Month: February 2008

The Origin of Life on Earth and Logarithms

Today in Algebra II I went off the beaten track. I wanted to make logarithms useful to them. Yeah, I could talk about the Richter Scale, or pH scale, or decibels, but when it comes down to it, logarithms really only become intuitive, natural, and beautiful once you reach calculus. Plus, these examples seem like such cop outs. If the are only good for weird measuring systems, then they aren’t really worth teaching in math class (not that I would be opposed in, say, a chemistry or physics class).

When I was in North Carolina for a math teacher conference, I went to a talk on logarithms, and the speaker reminded me that one great use of logarithms is for displaying data (either on a log scale, or a semi-log plot).

So today, I talked about my students being science journalists and representing data (confession: I cribbed this idea from the NC conference too): namely, I wanted them to create a timeline of major events in the evolution of life, from the existence of prokaryotes (3,000,000,000 years ago) to the emergence of homo sapiens, to the advent of writing (6,000 years ago).

Plotting all the relevant moments on a standard timeline yields a major problem: the events that happened closer to now (e.g. emergence of homo sapiens, taming of fire, writing) all overlap on the timeline — because the scale (of now to 3,000,000,000) is so large. The difference between something happening 6,000 years ago and 15,000 years ago on a scale this large is negligible.

So I taught them how to plot on a logarithmic scale: the events all become spread out, but you lose the ease of pulling off the data immediately from the graph. It’s harder to interpret the data, but it all becomes visible.

I think they learned something from this activity. If I had planned it better, I would have asked them to each find their own set of data to plot on a log scale.

Teaching Portfolio

My math department is losing it’s department head, and two long-term members to retirement. And since the hiring season has now gotten underway, I’ve been looking at the resumes and personal statements of potential candidates. One of them had an online portfolio, with student quotations, sample tests and quizzes, videos of him teaching, and lots of other useful pieces of flotsam and jetsam.

Of course, my critical eye went first to the terrible website design.

But the idea, and the content, were good. And so, in the spirit of picking projects to focus my mind on so I don’t get depressed, I have decided to make my own portfolio.

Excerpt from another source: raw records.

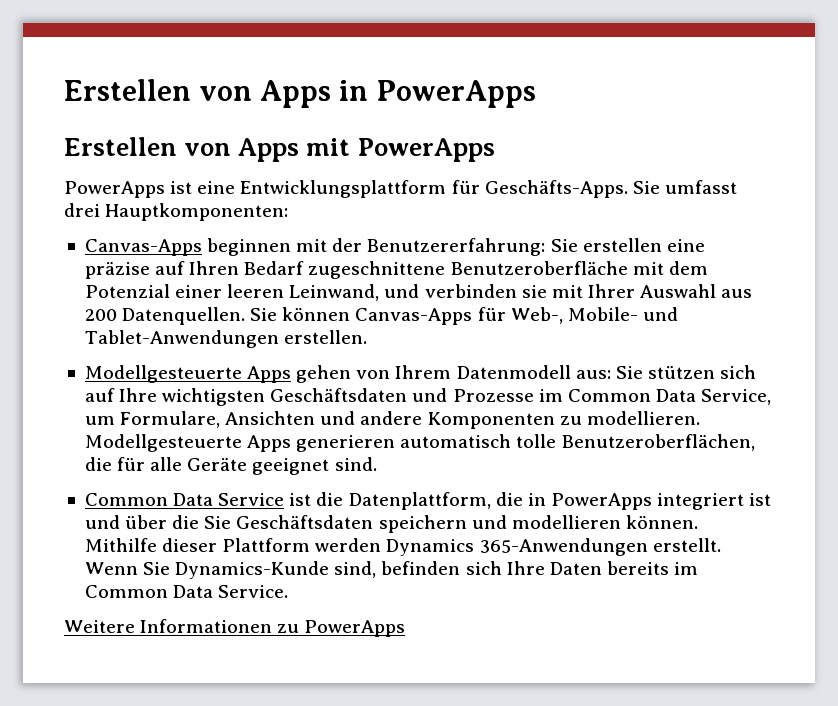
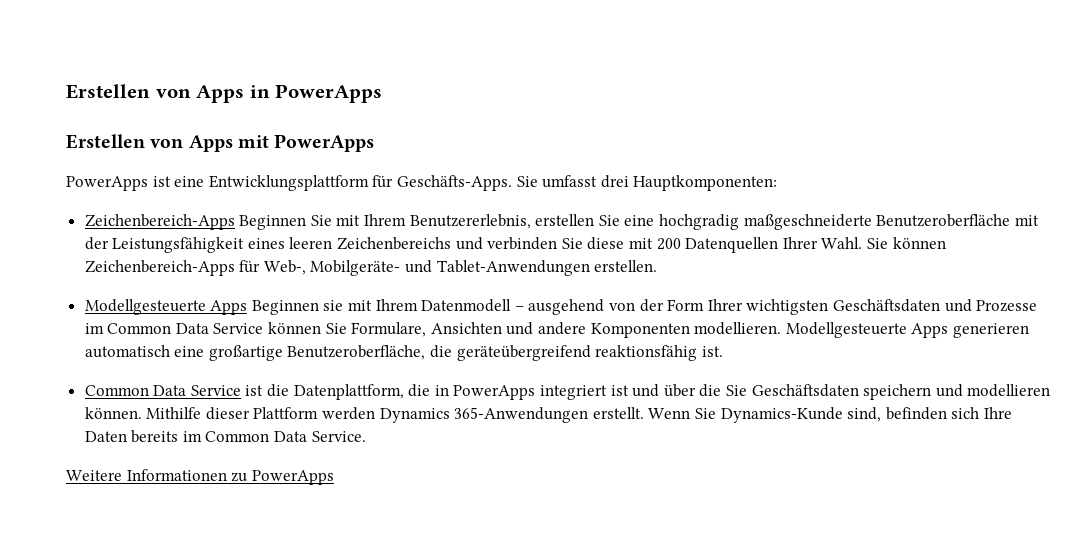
- Canvas-Apps beginnen mit der Benutzererfahrung: Sie erstellen eine präzise auf Ihren Bedarf zugeschnittene Benutzeroberfläche mit dem Potenzial einer leeren Leinwand, und verbinden sie mit Ihrer Auswahl aus 200 Datenquellen.
+ Zeichenbereich-Apps Beginnen Sie mit Ihrem Benutzererlebnis, erstellen Sie eine hochgradig maßgeschneiderte Benutzeroberfläche mit der Leistungsfähigkeit eines leeren Zeichenbereichs und verbinden Sie diese mit 200 Datenquellen Ihrer Wahl.
- Sie können Canvas-Apps für Web-, Mobile- und Tablet-Anwendungen erstellen.
+ Sie können Zeichenbereich-Apps für Web-, Mobilgeräte- und Tablet-Anwendungen erstellen.
- Modellgesteuerte Apps gehen von Ihrem Datenmodell aus: Sie stützen sich auf Ihre wichtigsten Geschäftsdaten und Prozesse im Common Data Service, um Formulare, Ansichten und andere Komponenten zu modellieren.
+ Modellgesteuerte Apps Beginnen sie mit Ihrem Datenmodell – ausgehend von der Form Ihrer wichtigsten Geschäftsdaten und Prozesse im Common Data Service können Sie Formulare, Ansichten und andere Komponenten modellieren.
- Modellgesteuerte Apps generieren automatisch tolle Benutzeroberflächen, die für alle Geräte geeignet sind.
+ Modellgesteuerte Apps generieren automatisch eine großartige Benutzeroberfläche, die geräteübergreifend reaktionsfähig ist.

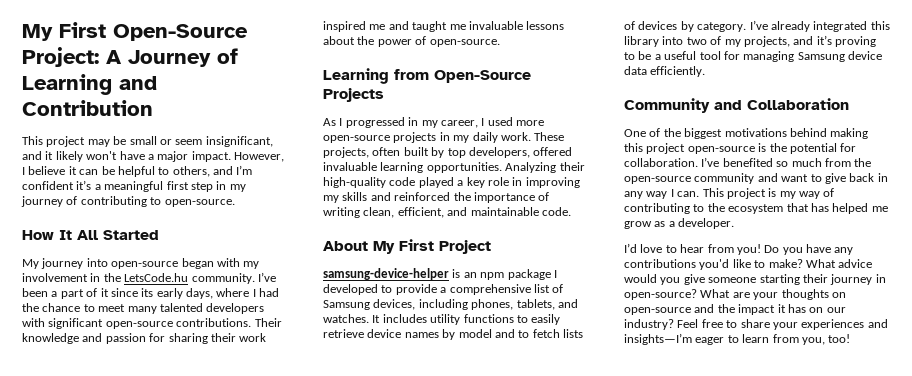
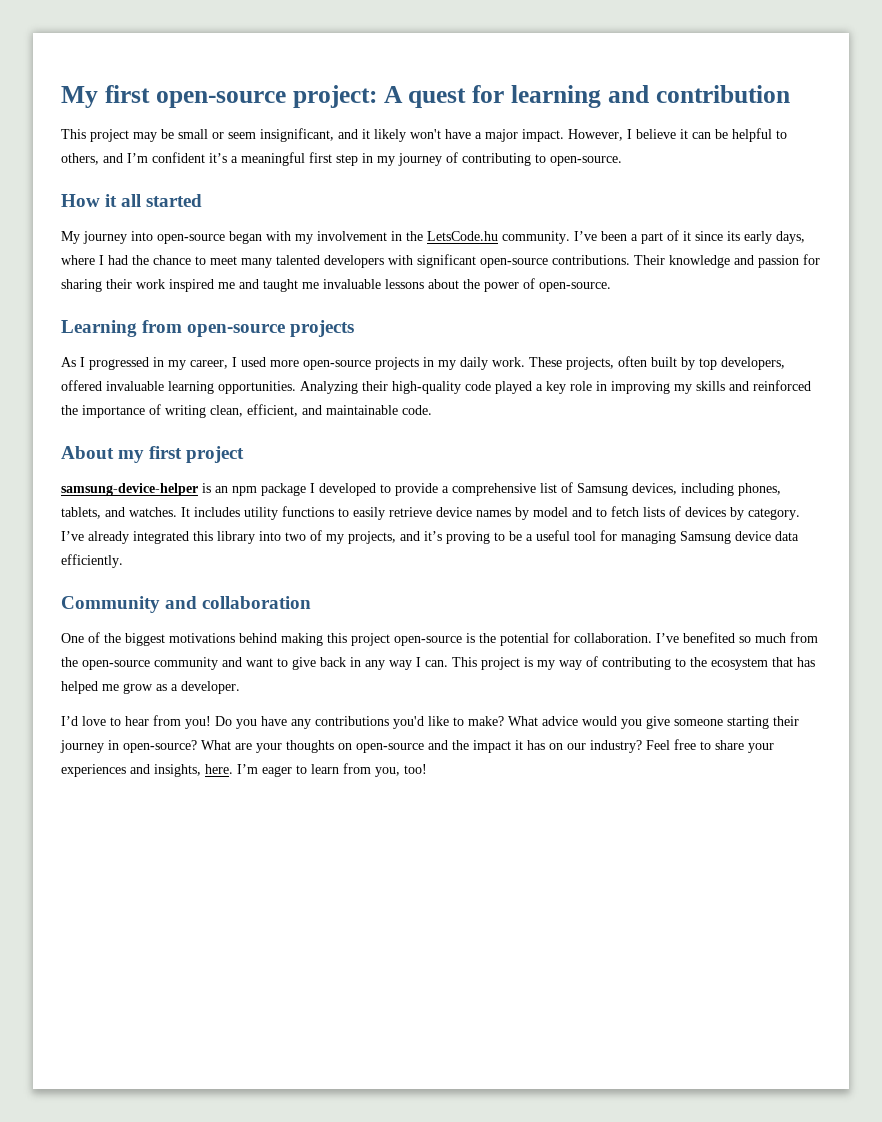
- My First Open-Source Project: A Journey of Learning and Contribution
+ My first open-source project: A quest for learning and contribution
- How It All Started
+ How it all started
- Learning from Open-Source Projects
+ Learning from open-source projects
- About My First Project
+ About my first project
- Community and Collaboration
+ Community and collaboration
- Feel free to share your experiences and insights—I’m eager to learn from you, too!
+ Feel free to share your experiences and insights, here. I’m eager to learn from you, too!

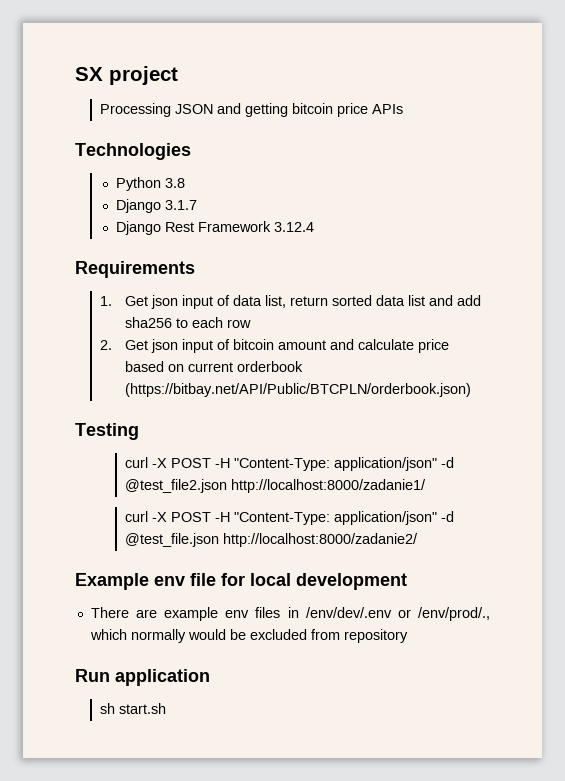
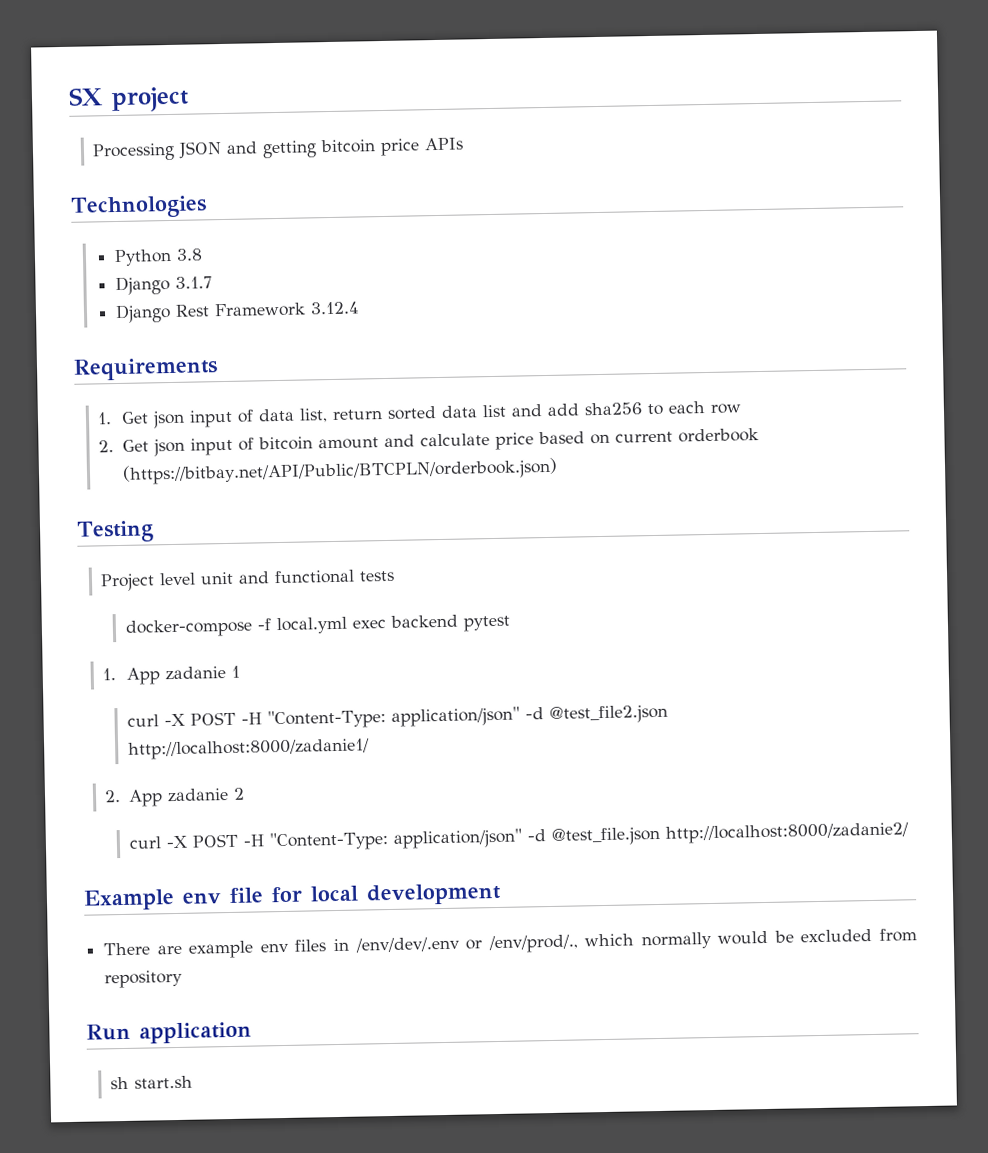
+ Project level unit and functional tests
+ docker-compose -f local.yml exec backend pytest
+ 1. App zadanie 1
+ 2. App zadanie 2

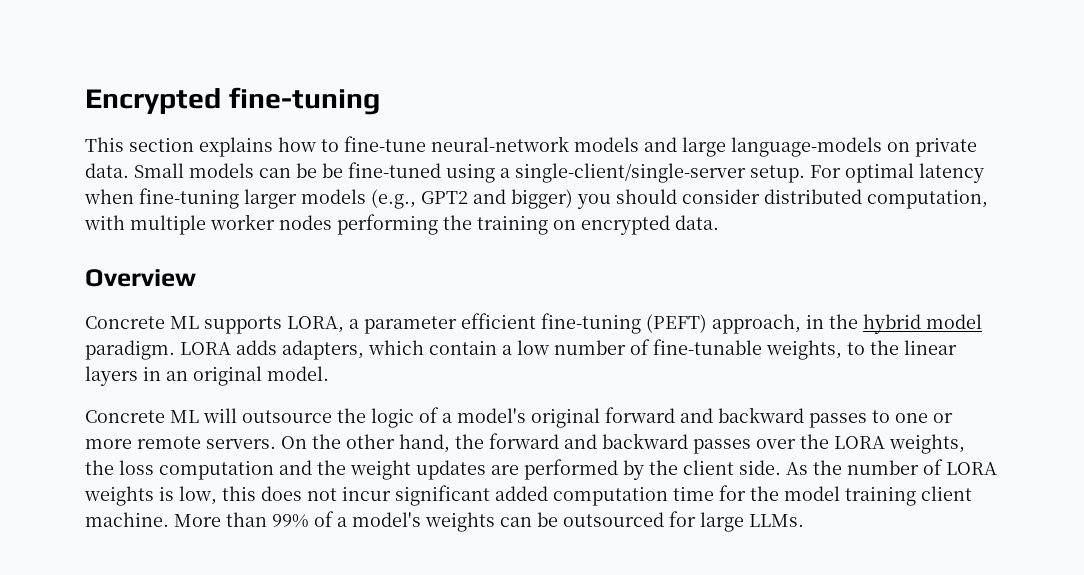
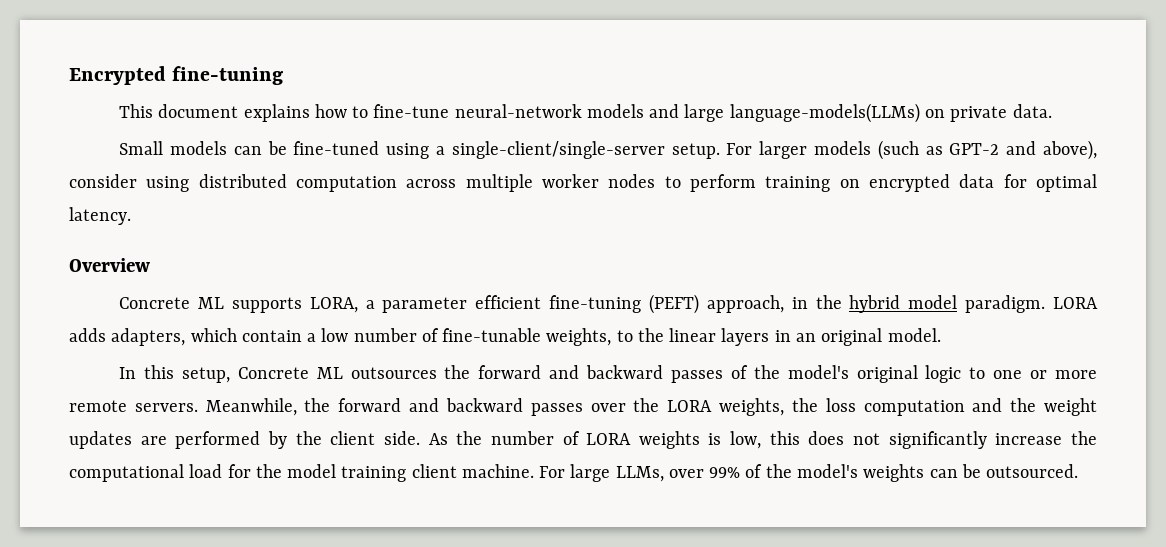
- This section explains how to fine-tune neural-network models and large language-models on private data. Small models can be be fine-tuned using a single-client/single-server setup.
+ This document explains how to fine-tune neural-network models and large language-models(LLMs) on private data.
+ Small models can be fine-tuned using a single-client/single-server setup.
- For optimal latency when fine-tuning larger models (e.g., GPT2 and bigger) you should consider distributed computation, with multiple worker nodes performing the training on encrypted data.
+ For larger models (such as GPT-2 and above), consider using distributed computation across multiple worker nodes to perform training on encrypted data for optimal latency.
- Concrete ML will outsource the logic of a model's original forward and backward passes to one or more remote servers.
+ In this setup, Concrete ML outsources the forward and backward passes of the model's original logic to one or more remote servers.
- On the other hand, the forward and backward passes over the LORA weights, the loss computation and the weight updates are performed by the client side.
+ Meanwhile, the forward and backward passes over the LORA weights, the loss computation and the weight updates are performed by the client side.
- As the number of LORA weights is low, this does not incur significant added computation time for the model training client machine.
+ As the number of LORA weights is low, this does not significantly increase the computational load for the model training client machine.
- More than 99% of a model's weights can be outsourced for large LLMs.
+ For large LLMs, over 99% of the model's weights can be outsourced.

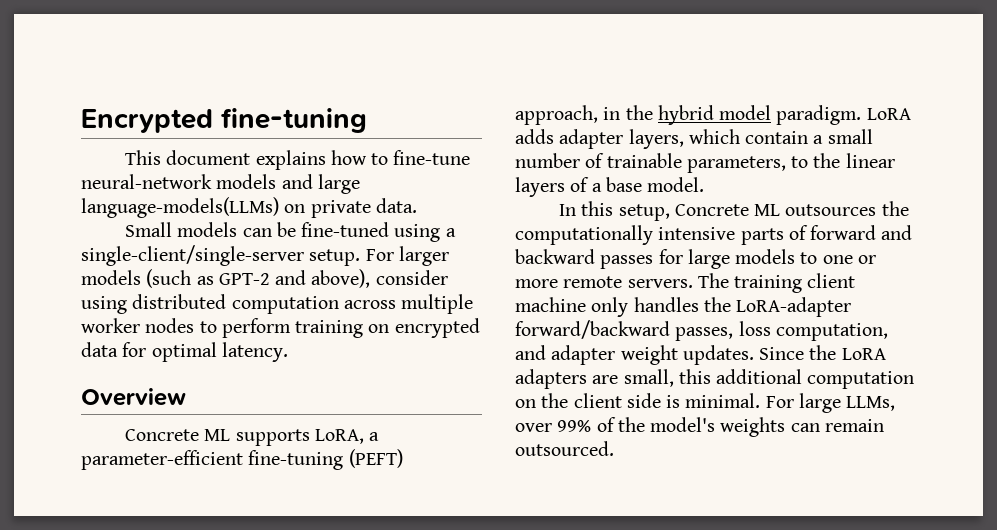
- Concrete ML supports LORA, a parameter efficient fine-tuning (PEFT) approach, in the hybrid model paradigm.
+ Concrete ML supports LoRA, a parameter-efficient fine-tuning (PEFT) approach, in the hybrid model paradigm.
- LORA adds adapters, which contain a low number of fine-tunable weights, to the linear layers in an original model.
+ LoRA adds adapter layers, which contain a small number of trainable parameters, to the linear layers of a base model.
- In this setup, Concrete ML outsources the forward and backward passes of the model's original logic to one or more remote servers.
+ In this setup, Concrete ML outsources the computationally intensive parts of forward and backward passes for large models to one or more remote servers.
- Meanwhile, the forward and backward passes over the LORA weights, the loss computation and the weight updates are performed by the client side. As the number of LORA weights is low, this does not significantly increase the computational load for the model training client machine.
+ The training client machine only handles the LoRA-adapter forward/backward passes, loss computation, and adapter weight updates. Since the LoRA adapters are small, this additional computation on the client side is minimal.
- For large LLMs, over 99% of the model's weights can be outsourced.
+ For large LLMs, over 99% of the model's weights can remain outsourced.

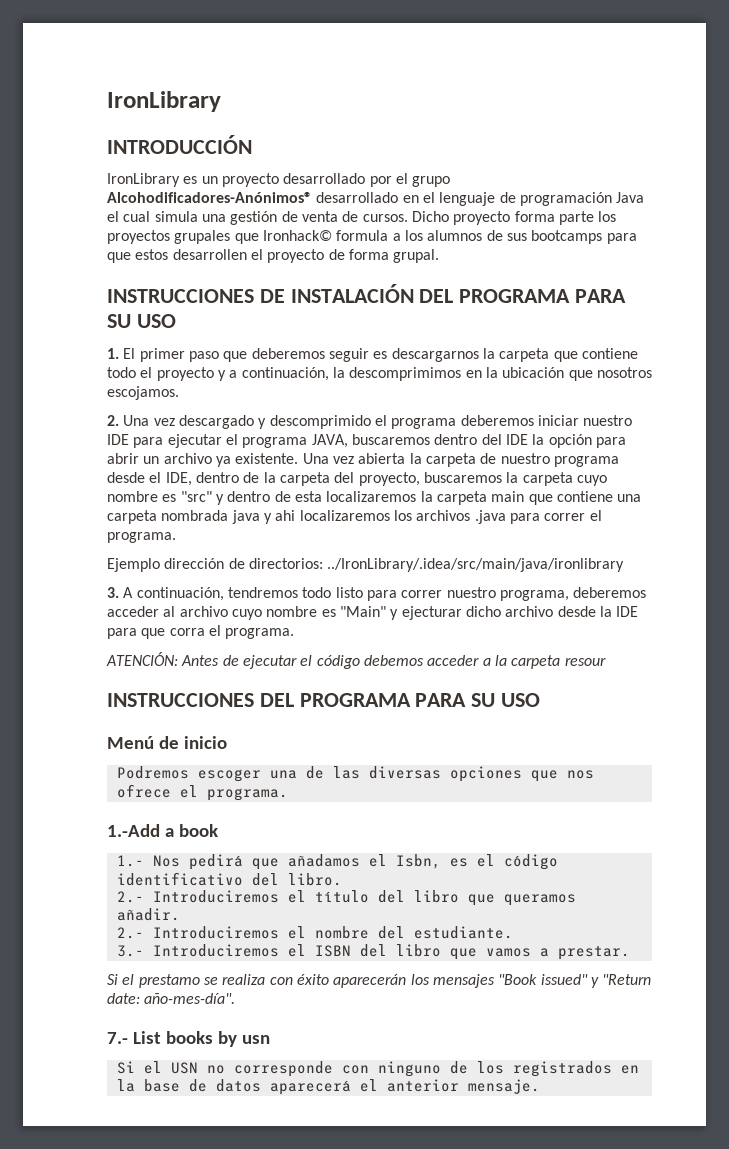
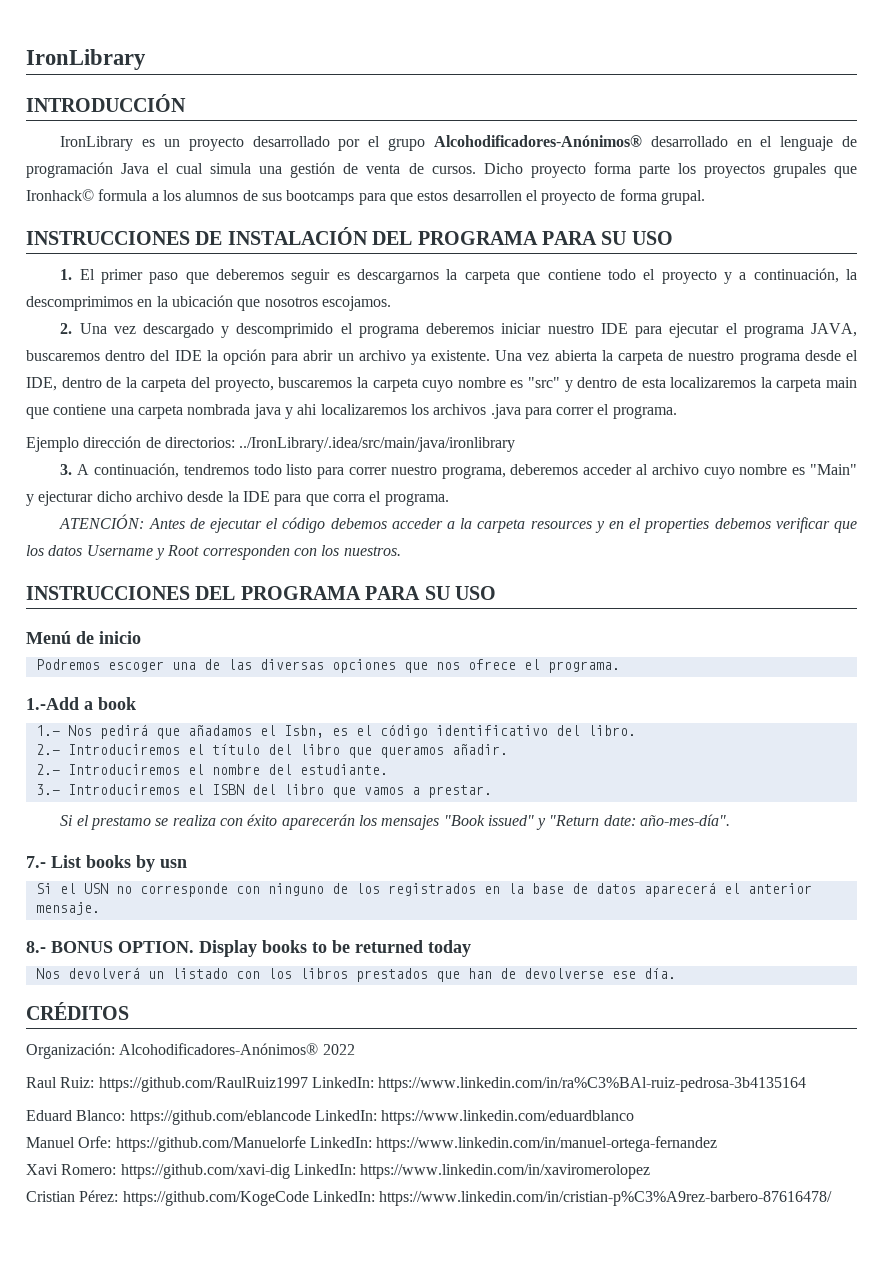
- ATENCIÓN: Antes de ejecutar el código debemos acceder a la carpeta resour
+ ATENCIÓN: Antes de ejecutar el código debemos acceder a la carpeta resources y en el properties debemos verificar que los datos Username y Root corresponden con los nuestros.
+ 8.- BONUS OPTION. Display books to be returned today
+ Nos devolverá un listado con los libros prestados que han de devolverse ese día.
+ CRÉDITOS
+ Organización: Alcohodificadores-Anónimos® 2022
+ Raul Ruiz: https://github.com/RaulRuiz1997 LinkedIn: https://www.linkedin.com/in/ra%C3%BAl-ruiz-pedrosa-3b4135164
+ Eduard Blanco: https://github.com/eblancode LinkedIn: https://www.linkedin.com/eduardblanco
+ Manuel Orfe: https://github.com/Manuelorfe LinkedIn: https://www.linkedin.com/in/manuel-ortega-fernandez
+ Xavi Romero: https://github.com/xavi-dig LinkedIn: https://www.linkedin.com/in/xaviromerolopez
+ Cristian Pérez: https://github.com/KogeCode LinkedIn: https://www.linkedin.com/in/cristian-p%C3%A9rez-barbero-87616478/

http://www.virb.com/samjshah

It’s only in the beginning stages, but the idea behind it is go beyond creating something that will be useful when job hunting; it is going to be the place where I document my success, and show off who I am as a person and as a teacher (the two are inseparable). It’s going to archive the little things that just don’t fit or belong on a resume. (Small two day conferences I attended, quotations from students, good smartboards I’ve created, writings from grad school, etc.)

Which means that lots of flotsam and jetsam are going to be carefully placed in there. I want to put on this page all the things I would want to see/read if I were looking into hiring someone.

Logarithms

Logarithms. Confusing, unintuitive, blasted made-up things! I am teaching my Algebra II classes logs for the first time today, and since I didn’t have much time to do my planning last night (I went to the school dance concert, and by the time I got home, I was too tired to function), I made only a mediocre lesson plan.

I think if I had given myself more time to plan things out, I could have made an interesting lesson — one that made logs seem less like things that pop out of nowhere, and more like these concrete natural things that simply had to exist because them not existing would be even more horrifying.

Sort of like I tried to do when I introduced imaginary numbers.

I didn’t do a terrible job, but I know how confusing logs can be, so I wanted to do a bang up job. Instead I simply took the book’s presentation wholesale and translated that to Smartboard. Next year I’ll try to look what other teachers do.